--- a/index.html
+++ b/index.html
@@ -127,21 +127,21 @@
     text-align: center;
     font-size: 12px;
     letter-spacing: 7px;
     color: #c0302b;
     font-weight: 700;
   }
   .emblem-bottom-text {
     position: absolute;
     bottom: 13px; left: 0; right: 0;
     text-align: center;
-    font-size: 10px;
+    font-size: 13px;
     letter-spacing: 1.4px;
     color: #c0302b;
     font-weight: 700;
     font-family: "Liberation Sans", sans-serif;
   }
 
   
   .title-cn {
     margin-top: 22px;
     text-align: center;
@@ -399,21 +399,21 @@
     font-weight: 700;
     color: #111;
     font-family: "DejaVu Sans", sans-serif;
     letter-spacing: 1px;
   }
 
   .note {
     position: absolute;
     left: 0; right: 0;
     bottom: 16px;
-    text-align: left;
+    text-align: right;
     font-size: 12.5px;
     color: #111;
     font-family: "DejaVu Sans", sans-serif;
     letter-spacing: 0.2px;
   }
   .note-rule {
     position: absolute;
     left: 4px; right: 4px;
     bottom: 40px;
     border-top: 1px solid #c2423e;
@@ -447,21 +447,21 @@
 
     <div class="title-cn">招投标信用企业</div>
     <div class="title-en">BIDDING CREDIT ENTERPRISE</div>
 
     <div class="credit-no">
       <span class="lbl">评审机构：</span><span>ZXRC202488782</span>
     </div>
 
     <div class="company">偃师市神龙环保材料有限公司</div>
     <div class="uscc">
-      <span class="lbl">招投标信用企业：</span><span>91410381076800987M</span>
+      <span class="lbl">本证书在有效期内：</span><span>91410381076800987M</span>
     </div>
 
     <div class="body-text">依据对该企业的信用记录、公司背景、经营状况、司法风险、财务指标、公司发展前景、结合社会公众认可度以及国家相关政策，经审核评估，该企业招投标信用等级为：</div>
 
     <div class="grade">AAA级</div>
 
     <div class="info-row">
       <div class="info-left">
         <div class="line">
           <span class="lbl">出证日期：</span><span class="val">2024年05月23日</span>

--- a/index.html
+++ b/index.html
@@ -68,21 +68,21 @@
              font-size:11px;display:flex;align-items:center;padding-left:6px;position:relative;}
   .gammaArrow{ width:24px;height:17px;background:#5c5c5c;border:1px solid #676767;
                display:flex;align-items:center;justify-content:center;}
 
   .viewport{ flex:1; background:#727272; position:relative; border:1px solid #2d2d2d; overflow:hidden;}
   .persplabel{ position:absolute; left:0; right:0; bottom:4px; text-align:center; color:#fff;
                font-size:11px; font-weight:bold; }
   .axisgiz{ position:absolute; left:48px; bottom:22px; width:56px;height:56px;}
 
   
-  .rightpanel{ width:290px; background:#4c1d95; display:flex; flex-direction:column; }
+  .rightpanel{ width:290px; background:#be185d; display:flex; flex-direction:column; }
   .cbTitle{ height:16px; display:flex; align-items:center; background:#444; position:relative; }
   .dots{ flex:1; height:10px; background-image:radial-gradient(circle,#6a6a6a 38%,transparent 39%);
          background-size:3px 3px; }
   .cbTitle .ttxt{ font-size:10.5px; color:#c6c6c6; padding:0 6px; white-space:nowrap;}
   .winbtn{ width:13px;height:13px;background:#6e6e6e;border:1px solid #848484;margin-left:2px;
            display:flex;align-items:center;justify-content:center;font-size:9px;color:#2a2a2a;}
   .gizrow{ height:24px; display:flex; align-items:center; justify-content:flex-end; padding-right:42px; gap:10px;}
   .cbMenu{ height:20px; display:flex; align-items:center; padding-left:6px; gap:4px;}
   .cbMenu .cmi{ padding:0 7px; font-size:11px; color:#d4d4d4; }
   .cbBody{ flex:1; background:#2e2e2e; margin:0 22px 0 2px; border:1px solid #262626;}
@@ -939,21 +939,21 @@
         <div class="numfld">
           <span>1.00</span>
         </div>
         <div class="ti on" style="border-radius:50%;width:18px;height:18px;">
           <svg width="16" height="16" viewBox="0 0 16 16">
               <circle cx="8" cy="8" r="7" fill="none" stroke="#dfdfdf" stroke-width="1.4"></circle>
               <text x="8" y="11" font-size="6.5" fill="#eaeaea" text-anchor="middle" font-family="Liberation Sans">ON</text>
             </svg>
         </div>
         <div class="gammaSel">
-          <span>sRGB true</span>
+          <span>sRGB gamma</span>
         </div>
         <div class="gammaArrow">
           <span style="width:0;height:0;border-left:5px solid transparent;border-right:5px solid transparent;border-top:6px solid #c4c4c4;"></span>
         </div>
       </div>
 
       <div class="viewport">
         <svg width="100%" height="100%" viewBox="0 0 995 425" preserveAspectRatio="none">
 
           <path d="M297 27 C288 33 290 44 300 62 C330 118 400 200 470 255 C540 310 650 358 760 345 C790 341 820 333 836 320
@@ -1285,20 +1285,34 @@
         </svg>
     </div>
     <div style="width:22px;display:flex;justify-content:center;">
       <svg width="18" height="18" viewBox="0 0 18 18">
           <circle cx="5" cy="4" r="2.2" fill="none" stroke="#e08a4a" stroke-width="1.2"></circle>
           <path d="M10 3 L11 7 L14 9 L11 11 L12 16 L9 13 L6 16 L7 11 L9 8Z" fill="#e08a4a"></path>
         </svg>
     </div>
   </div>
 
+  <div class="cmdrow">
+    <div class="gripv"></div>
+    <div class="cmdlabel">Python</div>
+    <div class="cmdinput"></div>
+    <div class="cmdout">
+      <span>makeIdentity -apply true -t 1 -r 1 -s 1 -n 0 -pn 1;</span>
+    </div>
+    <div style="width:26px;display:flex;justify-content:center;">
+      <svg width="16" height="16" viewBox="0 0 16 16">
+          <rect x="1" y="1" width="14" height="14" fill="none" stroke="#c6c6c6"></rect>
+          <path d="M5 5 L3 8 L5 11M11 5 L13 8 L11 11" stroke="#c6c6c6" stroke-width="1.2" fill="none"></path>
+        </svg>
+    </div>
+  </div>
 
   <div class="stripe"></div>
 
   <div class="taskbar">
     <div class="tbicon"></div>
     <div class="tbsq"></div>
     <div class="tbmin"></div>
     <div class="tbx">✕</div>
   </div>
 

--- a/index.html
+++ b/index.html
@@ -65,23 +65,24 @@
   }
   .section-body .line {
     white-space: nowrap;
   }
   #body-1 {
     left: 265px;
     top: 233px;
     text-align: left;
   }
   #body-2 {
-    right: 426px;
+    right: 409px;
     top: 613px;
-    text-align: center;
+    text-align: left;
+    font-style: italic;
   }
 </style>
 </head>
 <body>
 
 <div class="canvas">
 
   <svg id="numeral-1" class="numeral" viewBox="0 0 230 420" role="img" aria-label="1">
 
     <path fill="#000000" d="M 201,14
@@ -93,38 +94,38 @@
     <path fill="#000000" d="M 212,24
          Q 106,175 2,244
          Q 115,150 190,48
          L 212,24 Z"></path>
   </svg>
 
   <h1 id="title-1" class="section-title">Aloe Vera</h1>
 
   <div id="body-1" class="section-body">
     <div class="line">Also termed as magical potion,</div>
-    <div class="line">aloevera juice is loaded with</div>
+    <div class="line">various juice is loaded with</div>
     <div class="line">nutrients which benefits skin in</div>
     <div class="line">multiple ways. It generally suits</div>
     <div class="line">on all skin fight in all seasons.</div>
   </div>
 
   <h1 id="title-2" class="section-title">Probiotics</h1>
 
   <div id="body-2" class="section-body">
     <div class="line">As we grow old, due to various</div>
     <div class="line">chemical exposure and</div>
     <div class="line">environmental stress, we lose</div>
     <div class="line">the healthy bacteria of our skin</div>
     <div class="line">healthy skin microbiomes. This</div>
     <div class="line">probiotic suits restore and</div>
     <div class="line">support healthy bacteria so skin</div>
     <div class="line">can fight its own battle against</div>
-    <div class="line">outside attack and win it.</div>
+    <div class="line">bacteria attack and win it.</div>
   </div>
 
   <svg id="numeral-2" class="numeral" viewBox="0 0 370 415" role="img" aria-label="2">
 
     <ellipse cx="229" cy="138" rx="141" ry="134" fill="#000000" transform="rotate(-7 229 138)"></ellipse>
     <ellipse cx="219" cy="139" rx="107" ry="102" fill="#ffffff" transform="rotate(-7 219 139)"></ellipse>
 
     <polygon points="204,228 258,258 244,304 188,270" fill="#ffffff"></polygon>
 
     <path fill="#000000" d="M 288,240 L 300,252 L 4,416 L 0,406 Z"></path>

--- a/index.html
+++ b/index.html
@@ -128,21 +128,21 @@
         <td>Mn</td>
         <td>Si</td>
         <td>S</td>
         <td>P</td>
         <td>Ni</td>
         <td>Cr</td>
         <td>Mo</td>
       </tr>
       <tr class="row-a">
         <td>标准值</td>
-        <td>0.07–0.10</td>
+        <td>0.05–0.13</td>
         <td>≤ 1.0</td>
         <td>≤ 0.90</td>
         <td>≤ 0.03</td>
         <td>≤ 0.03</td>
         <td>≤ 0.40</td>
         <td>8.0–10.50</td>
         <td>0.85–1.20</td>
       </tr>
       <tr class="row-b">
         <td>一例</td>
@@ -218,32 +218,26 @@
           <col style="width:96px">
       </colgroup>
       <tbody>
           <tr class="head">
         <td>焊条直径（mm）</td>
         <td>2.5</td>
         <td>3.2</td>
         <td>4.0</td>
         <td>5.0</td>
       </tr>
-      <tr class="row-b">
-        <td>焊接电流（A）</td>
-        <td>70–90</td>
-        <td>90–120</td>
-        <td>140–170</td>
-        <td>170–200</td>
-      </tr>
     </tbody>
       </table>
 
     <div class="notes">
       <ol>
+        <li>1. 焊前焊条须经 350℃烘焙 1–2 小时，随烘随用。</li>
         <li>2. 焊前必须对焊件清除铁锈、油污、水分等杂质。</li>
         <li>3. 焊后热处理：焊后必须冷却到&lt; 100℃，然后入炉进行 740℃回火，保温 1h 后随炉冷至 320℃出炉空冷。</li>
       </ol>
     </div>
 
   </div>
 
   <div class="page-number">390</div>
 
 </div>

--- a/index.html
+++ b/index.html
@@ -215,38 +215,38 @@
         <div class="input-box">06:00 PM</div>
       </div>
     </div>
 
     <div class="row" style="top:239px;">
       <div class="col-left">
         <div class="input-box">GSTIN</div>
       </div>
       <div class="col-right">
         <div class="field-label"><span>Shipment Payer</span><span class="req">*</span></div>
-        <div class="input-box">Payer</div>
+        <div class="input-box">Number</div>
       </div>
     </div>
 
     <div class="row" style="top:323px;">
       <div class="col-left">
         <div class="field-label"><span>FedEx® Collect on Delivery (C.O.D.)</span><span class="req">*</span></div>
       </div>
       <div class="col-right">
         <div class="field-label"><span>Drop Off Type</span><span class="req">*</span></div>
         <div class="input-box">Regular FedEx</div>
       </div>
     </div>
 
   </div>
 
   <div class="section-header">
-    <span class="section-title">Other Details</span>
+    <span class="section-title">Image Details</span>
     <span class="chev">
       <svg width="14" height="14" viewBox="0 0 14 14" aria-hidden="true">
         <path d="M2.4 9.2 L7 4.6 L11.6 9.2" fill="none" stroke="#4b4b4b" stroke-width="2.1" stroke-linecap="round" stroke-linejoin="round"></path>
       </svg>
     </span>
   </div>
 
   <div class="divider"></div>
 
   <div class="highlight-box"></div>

::::

> Task directions:
Your task is to collect every line above that contains the word "FedEx".

> Task response:
         <div class="field-label"><span>FedEx® Collect on Delivery (C.O.D.)</span><span class="req">*</span></div>
         <div class="input-box">Regular FedEx</div>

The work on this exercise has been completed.